** Opening STUDY MATERIAL block **
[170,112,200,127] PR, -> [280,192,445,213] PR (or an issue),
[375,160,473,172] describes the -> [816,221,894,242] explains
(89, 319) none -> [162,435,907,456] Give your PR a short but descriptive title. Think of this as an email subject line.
** Closing STUDY MATERIAL block **
** Opening STUDY MATERIAL block **
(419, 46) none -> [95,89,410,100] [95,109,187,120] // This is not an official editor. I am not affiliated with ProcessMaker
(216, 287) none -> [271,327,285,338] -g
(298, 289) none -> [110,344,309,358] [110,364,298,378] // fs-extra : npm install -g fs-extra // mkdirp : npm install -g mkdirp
** Closing STUDY MATERIAL block **
» TASK DETAILS
Transcribe the lines above between the line holding "[170,112,200,127] PR, ->" and the line holding "(89, 319) none", inclusive, exactly as they stand and with nothing added.

» TASK SOLUTION
[170,112,200,127] PR, -> [280,192,445,213] PR (or an issue),
[375,160,473,172] describes the -> [816,221,894,242] explains
(89, 319) none -> [162,435,907,456] Give your PR a short but descriptive title. Think of this as an email subject line.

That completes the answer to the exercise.